Change listing data
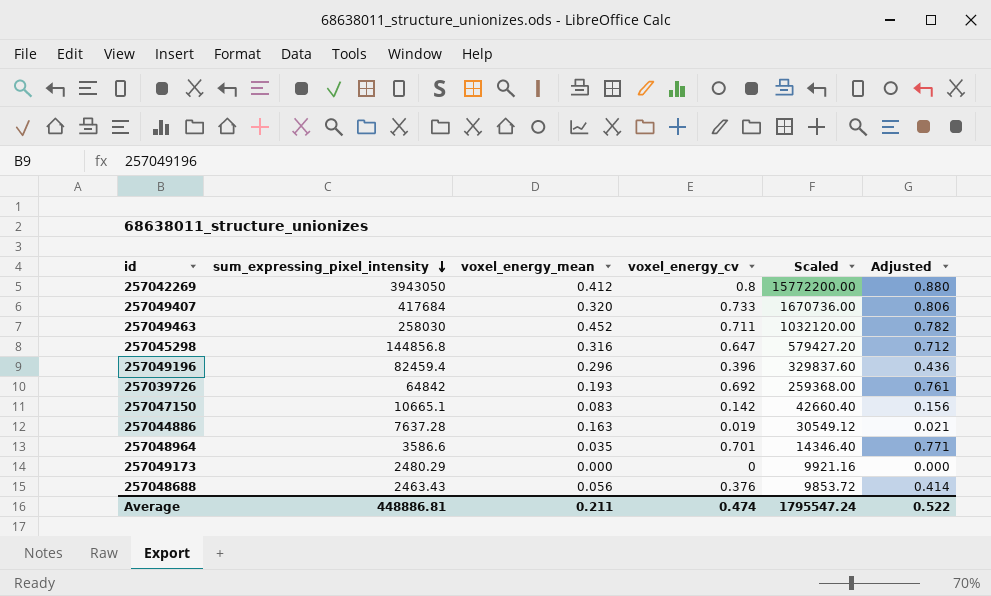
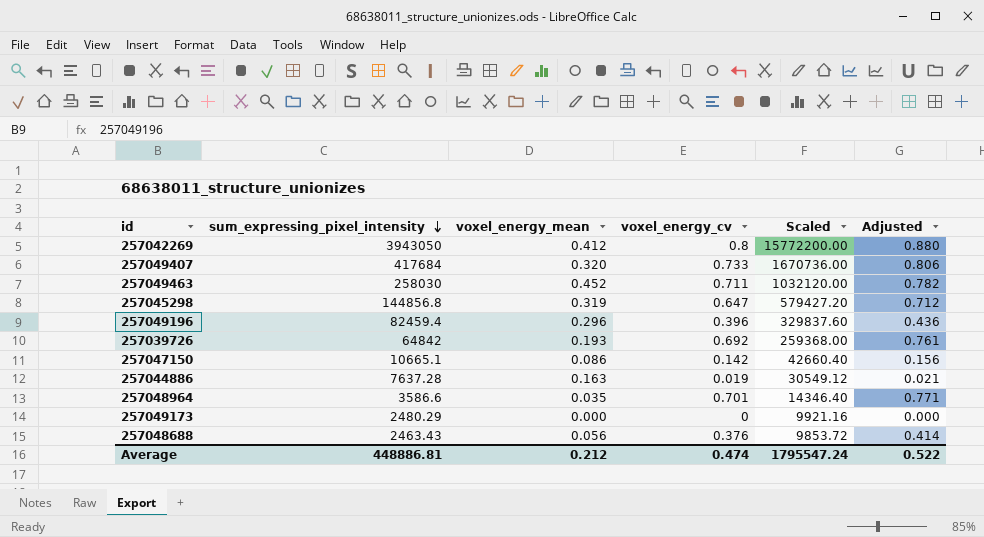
257045298 | voxel_energy_mean: 0.316 -> 0.319
257047150 | voxel_energy_mean: 0.083 -> 0.086
Average | voxel_energy_mean: 0.211 -> 0.212

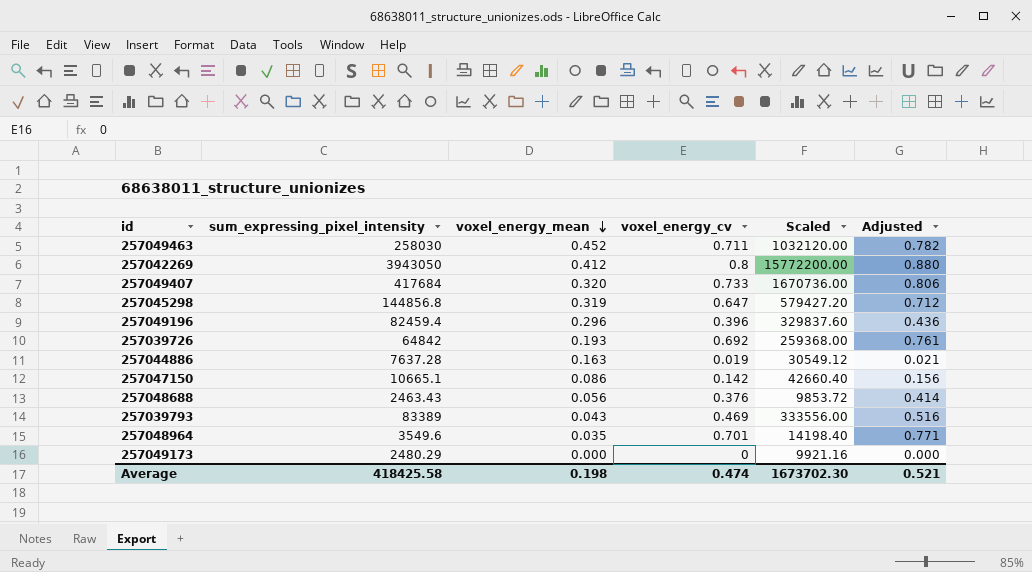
row order: sum_expressing_pixel_intensity descending -> voxel_energy_mean descending
row 257039793: none -> 83389 | 0.043 | 0.469 | 333556.00 | 0.516
257048964 | sum_expressing_pixel_intensity: 3586.6 -> 3549.6
257048964 | Scaled: 14346.40 -> 14198.40
Average | sum_expressing_pixel_intensity: 448886.81 -> 418425.58
Average | voxel_energy_mean: 0.212 -> 0.198
Average | Scaled: 1795547.24 -> 1673702.30
Average | Adjusted: 0.522 -> 0.521

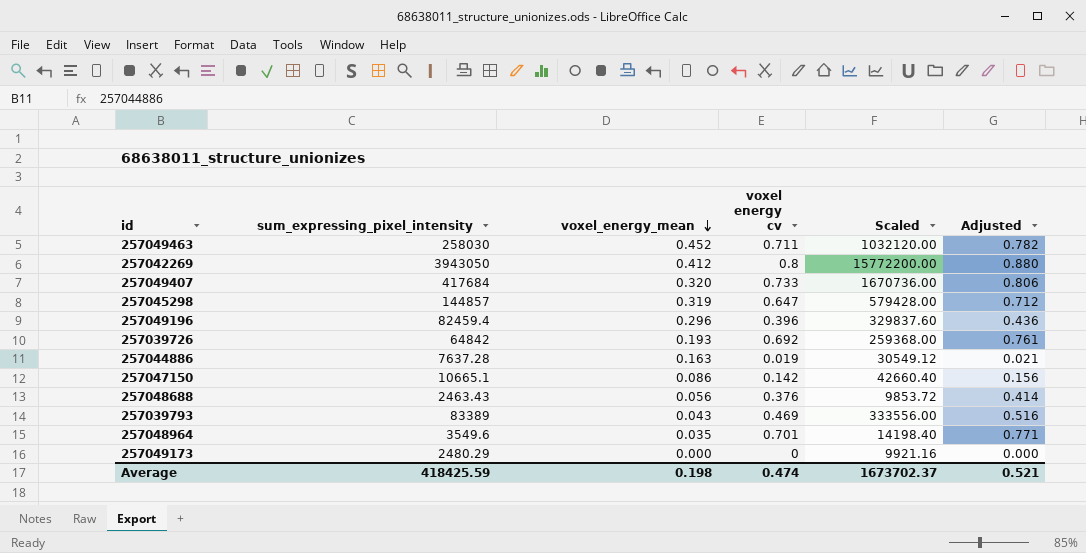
column name: voxel_energy_cv -> voxel energy cv
257045298 | sum_expressing_pixel_intensity: 144856.8 -> 144857
257045298 | Scaled: 579427.20 -> 579428.00
Average | sum_expressing_pixel_intensity: 418425.58 -> 418425.59
Average | Scaled: 1673702.30 -> 1673702.37

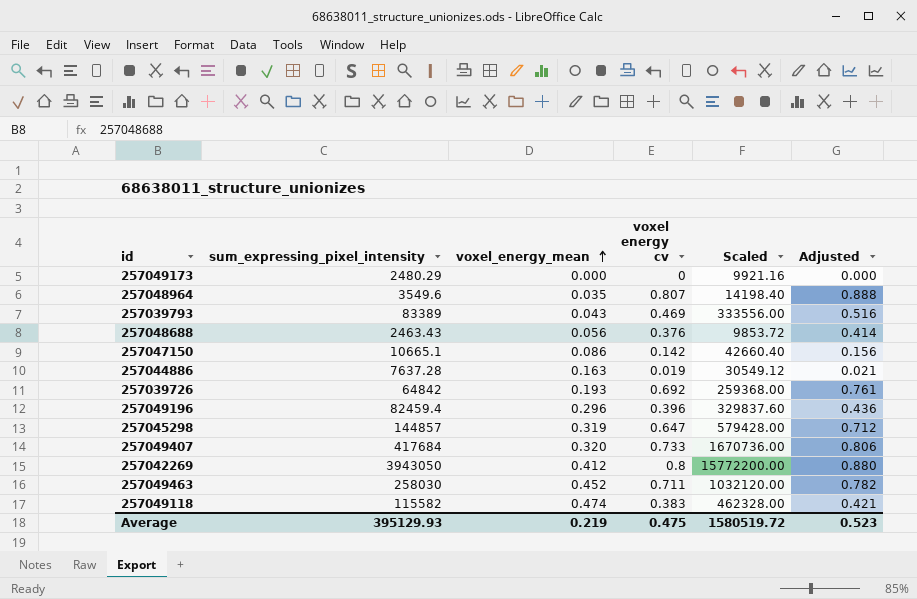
row order: voxel_energy_mean descending -> voxel_energy_mean ascending
257048964 | voxel energy cv: 0.701 -> 0.807
257048964 | Adjusted: 0.771 -> 0.888
row 257049118: none -> 115582 | 0.474 | 0.383 | 462328.00 | 0.421
Average | sum_expressing_pixel_intensity: 418425.59 -> 395129.93
Average | voxel_energy_mean: 0.198 -> 0.219
Average | voxel energy cv: 0.474 -> 0.475
Average | Scaled: 1673702.37 -> 1580519.72
Average | Adjusted: 0.521 -> 0.523

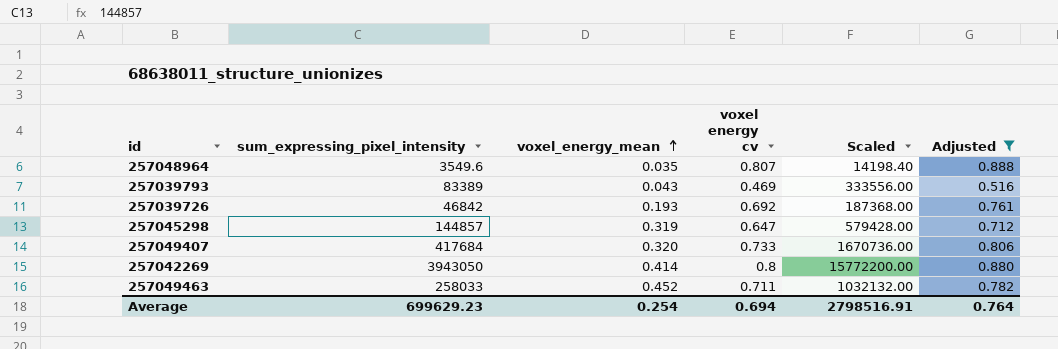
filter: none -> Adjusted >= 0.516
257039726 | sum_expressing_pixel_intensity: 64842 -> 46842
257039726 | Scaled: 259368.00 -> 187368.00
257042269 | voxel_energy_mean: 0.412 -> 0.414
257049463 | sum_expressing_pixel_intensity: 258030 -> 258033
257049463 | Scaled: 1032120.00 -> 1032132.00
Average | sum_expressing_pixel_intensity: 395129.93 -> 699629.23
Average | voxel_energy_mean: 0.219 -> 0.254
Average | voxel energy cv: 0.475 -> 0.694
Average | Scaled: 1580519.72 -> 2798516.91
Average | Adjusted: 0.523 -> 0.764

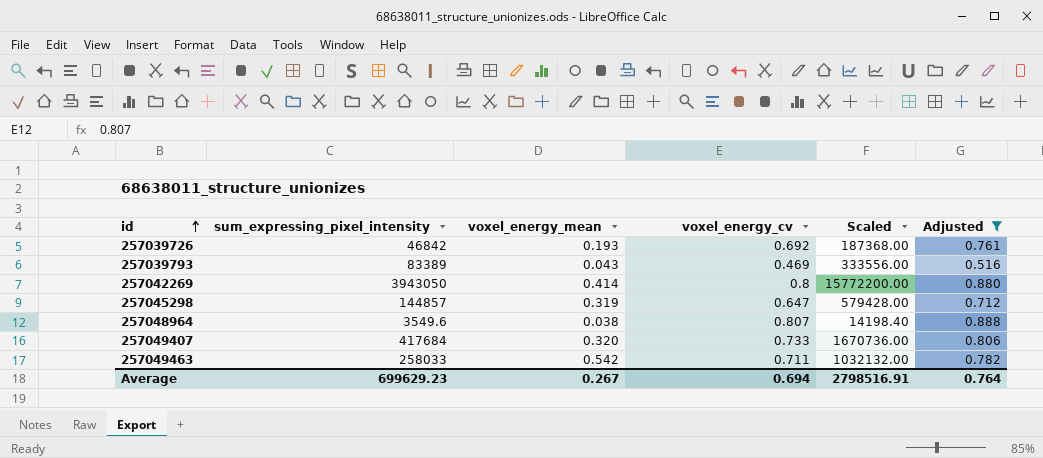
row order: voxel_energy_mean ascending -> id ascending
column name: voxel energy cv -> voxel_energy_cv
257048964 | voxel_energy_mean: 0.035 -> 0.038
257049463 | voxel_energy_mean: 0.452 -> 0.542
Average | voxel_energy_mean: 0.254 -> 0.267

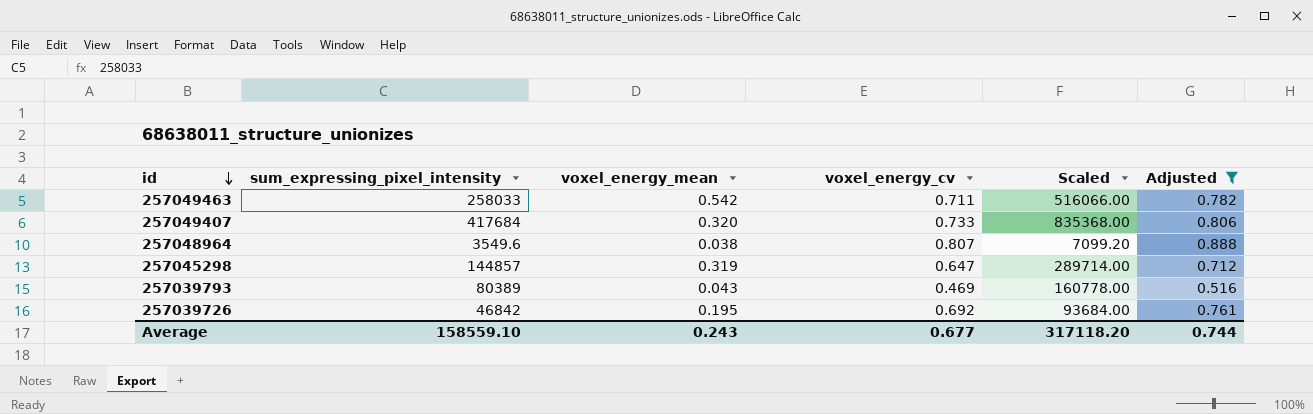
row order: id ascending -> id descending
column Scaled | formula: [sum_expressing_pixel_intensity] * 4 -> [sum_expressing_pixel_intensity] * 2
row 257042269: 3943050 | 0.414 | 0.8 | 15772200.00 | 0.880 -> none
257039793 | sum_expressing_pixel_intensity: 83389 -> 80389
257039726 | voxel_energy_mean: 0.193 -> 0.195
Average | sum_expressing_pixel_intensity: 699629.23 -> 158559.10
Average | voxel_energy_mean: 0.267 -> 0.243
Average | voxel_energy_cv: 0.694 -> 0.677
Average | Scaled: 2798516.91 -> 317118.20
Average | Adjusted: 0.764 -> 0.744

**Task instructions**
Only the lines from the one containing "Average | voxel_energy_mean: 0.198 -> 0.219" through the end of the records are wanted, set down exactly and without their pictures.

**Result for this task**
Average | voxel_energy_mean: 0.198 -> 0.219
Average | voxel energy cv: 0.474 -> 0.475
Average | Scaled: 1673702.37 -> 1580519.72
Average | Adjusted: 0.521 -> 0.523

filter: none -> Adjusted >= 0.516
257039726 | sum_expressing_pixel_intensity: 64842 -> 46842
257039726 | Scaled: 259368.00 -> 187368.00
257042269 | voxel_energy_mean: 0.412 -> 0.414
257049463 | sum_expressing_pixel_intensity: 258030 -> 258033
257049463 | Scaled: 1032120.00 -> 1032132.00
Average | sum_expressing_pixel_intensity: 395129.93 -> 699629.23
Average | voxel_energy_mean: 0.219 -> 0.254
Average | voxel energy cv: 0.475 -> 0.694
Average | Scaled: 1580519.72 -> 2798516.91
Average | Adjusted: 0.523 -> 0.764

row order: voxel_energy_mean ascending -> id ascending
column name: voxel energy cv -> voxel_energy_cv
257048964 | voxel_energy_mean: 0.035 -> 0.038
257049463 | voxel_energy_mean: 0.452 -> 0.542
Average | voxel_energy_mean: 0.254 -> 0.267

row order: id ascending -> id descending
column Scaled | formula: [sum_expressing_pixel_intensity] * 4 -> [sum_expressing_pixel_intensity] * 2
row 257042269: 3943050 | 0.414 | 0.8 | 15772200.00 | 0.880 -> none
257039793 | sum_expressing_pixel_intensity: 83389 -> 80389
257039726 | voxel_energy_mean: 0.193 -> 0.195
Average | sum_expressing_pixel_intensity: 699629.23 -> 158559.10
Average | voxel_energy_mean: 0.267 -> 0.243
Average | voxel_energy_cv: 0.694 -> 0.677
Average | Scaled: 2798516.91 -> 317118.20
Average | Adjusted: 0.764 -> 0.744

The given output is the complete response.